Hz. Yâser: “Allah birdir, O'ndan başka tapılacak ilâh yoktur. Muhammed aleyhisselâm, Allahın Resûlüdür” diye haykırdı.
İşte o zaman, gerçekten, dünyada pek görülmemiş bir vahşet emri verildi.
4 gaddar cellât, 4 deveyi aynı anda; ellerindeki yanmış ağaçlarla dağladılar. Can havliyle, dört bir yana koşuşan develer; Hz. Yâser'i, doğru Cennete uçurdular. Dağlar taşlar, kurtlar kuşlar, yerlerdeki ve göklerdeki Melekler; aynı ilâhi kelimeyi tekrarlıyorlardı:
- Lâ ilâhe illallah. Muhammedün Resûlullah.
Bu manzaraya, insan yüreği dayanır mı? Fakat Sümeyye Hâtun dayandı. Çünkü kat'î olarak biliyordu ki; sevgili kocası Yâser şu anda, Cennet-i âlâdadır.
“Hâşâ! O kâfir olmaz!” 31.3.2006
Yâser âilesinin ezâya ve bir musîbete uğramadığı gün, hemen hemen yok gibiydi. Hz. Yâser'i ve oğlu Abdullah'ı, görülmedik şiddetli bir işkence ile şehîd ettikten sonra, Sümeyye Hâtun İslâmın en büyük düşmanıyla karşılaştı. Ebû Cehil sırıtarak dedi ki:
- İnandığın Allah, kocanı ölümden kurtaramadı!

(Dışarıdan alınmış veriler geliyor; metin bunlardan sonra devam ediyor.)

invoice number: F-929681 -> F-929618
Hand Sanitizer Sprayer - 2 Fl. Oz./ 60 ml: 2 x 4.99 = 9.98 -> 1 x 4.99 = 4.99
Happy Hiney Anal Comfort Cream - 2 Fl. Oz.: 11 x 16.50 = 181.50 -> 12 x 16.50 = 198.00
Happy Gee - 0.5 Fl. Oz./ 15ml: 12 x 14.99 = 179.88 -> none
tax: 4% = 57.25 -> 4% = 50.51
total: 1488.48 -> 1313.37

Sümeyye Hâtun sükûnetle cevap verdi:
- Allah O'nu, Cennetine aldı. Kocamı; sizin gibi putlara, paraya ve dünyaya tapınmaktan kurtardı. Allahü teâlânın Resûlü O'na ve bize doğru yolu gösterdi. Sen, köpekten de aşağılıksın! Çünkü kuduz köpekler bile; sizin yaptığınız şekilde insan öldürmezler.
Ebû Cehil, elindeki kısa mızrakla oynuyordu. Birden onu, kadıncağıza fırlattı. Sümeyye Hâtun oracıkta şehîd oldu. İslâm'da ilk şehîd olan bunlardır. Ya'nî kadınlardan Sümeyye Hâtun, erkeklerden Hz. Yâser idi.

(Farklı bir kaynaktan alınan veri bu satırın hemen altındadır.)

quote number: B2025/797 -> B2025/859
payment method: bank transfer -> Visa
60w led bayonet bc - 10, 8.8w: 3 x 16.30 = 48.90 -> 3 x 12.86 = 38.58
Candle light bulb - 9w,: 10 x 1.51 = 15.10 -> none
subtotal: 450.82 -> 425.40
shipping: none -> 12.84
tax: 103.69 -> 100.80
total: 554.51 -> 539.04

Hz. Ammâr'a da Mugireoğulları, böyle işkenceler yapmışlardı. Müşrikler yine suya batırarak işkence yapmış oldukları bir sırada, Peygamberimiz Ammâr bin Yâser'e rastlamıştı. Ammâr ağlıyordu. Kâinâtın efendisi mübârek elini, onun gözlerinin üzerine sürdü ve buyurdu ki:
- Bir daha kâfirler seni yakalayıp suya batırırlar ve sana, şöyle şöyle söyle, derler ve bu işkenceyi tekrarlarsa, onların söyletmek istediklerini söyleyiver, işkenceden kurtul!
Mugireoğulları Ammâr'ı bir gün yakaladılar. Meymun kuyusunun içine batırdılar.

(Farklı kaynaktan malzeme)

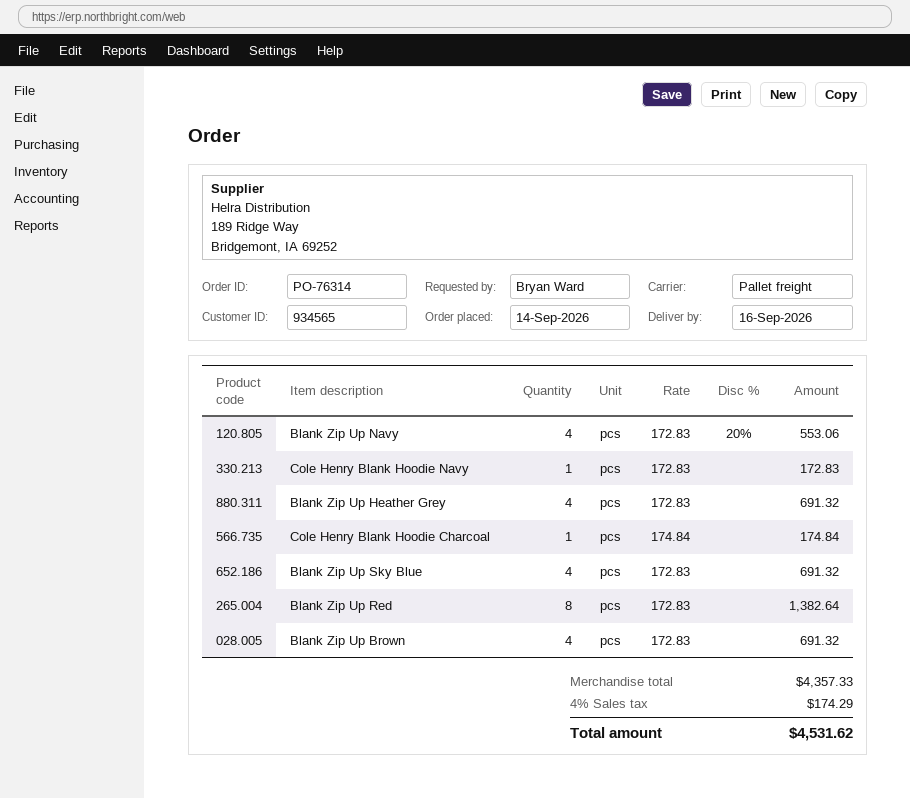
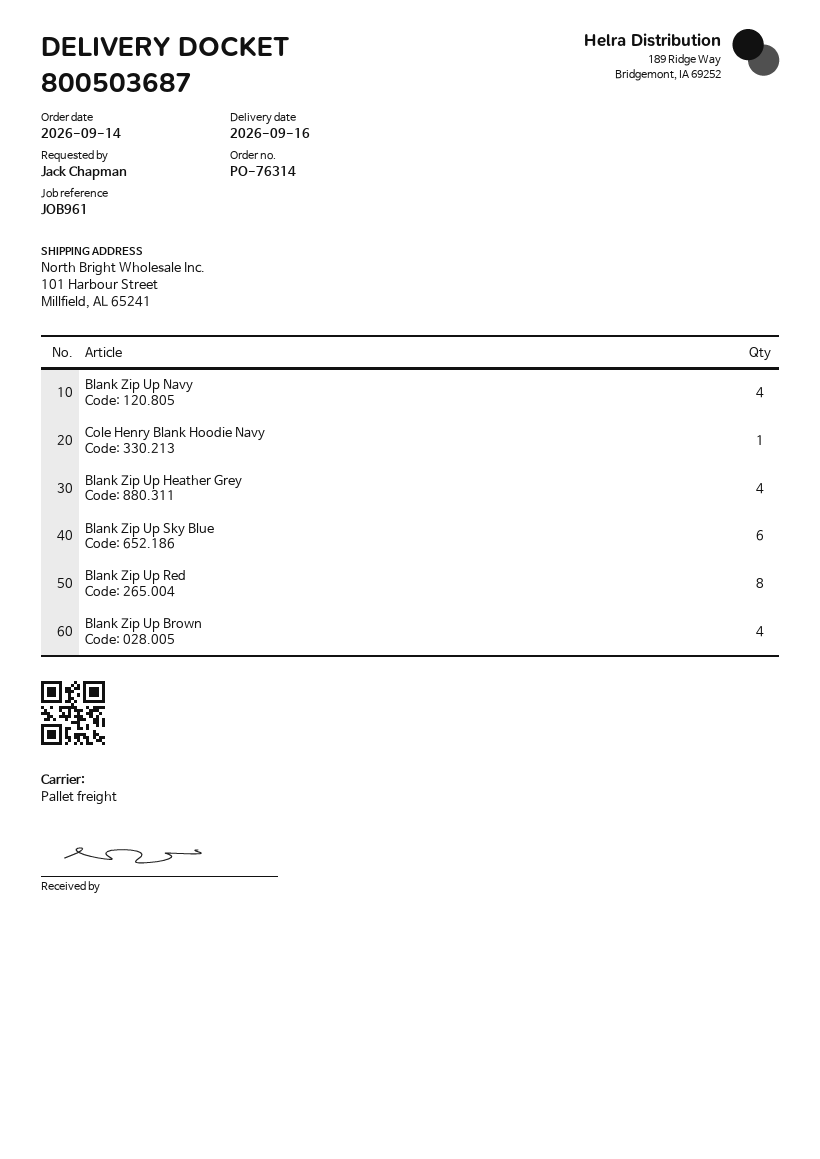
ordered by: Bryan Ward -> Jack Chapman
Cole Henry Blank Hoodie Charcoal: 1 -> none
Blank Zip Up Sky Blue: 4 -> 6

- Sen Muhammed'i inkâr edip, putlarımıza dönünceye kadar seni bırakmayacağız, dediler.
Hz. Ammâr da, kâfirlerin dediklerini, kalbiyle kabûl etmediği hâlde diliyle söyledi.
Resûl-i ekreme, "Ammâr kâfir oldu" diye haber verildi. Resûlullah efendimiz buyurdu ki:
- Hâşâ! O kâfir olmaz. Baştan ayağa kadar îmândır ve eti ile derisi arası îmân ile doludur.
Ammâr, küffâr elinden kurtulup, Resûlullahın yanına geldi. Kâfirlerin ezâ ve cefâsından ağladı. Resûlullah efendimiz iki mübârek eliyle gözünün yaşını sildi ve teselli buyurdu.
Bu hâdise üzerine, Nahl sûresinin; Kim Allaha küfrederse, onlara şiddetli bir azâb vardır. Ancak kalbine îmân yerleşmiş olduğu hâlde küfür kelimesini söylemeye zorlanıp, sâdece diliyle söyleyenler müstesnâ, meâlindeki 106. âyet-i kerîmesi nâzil oldu.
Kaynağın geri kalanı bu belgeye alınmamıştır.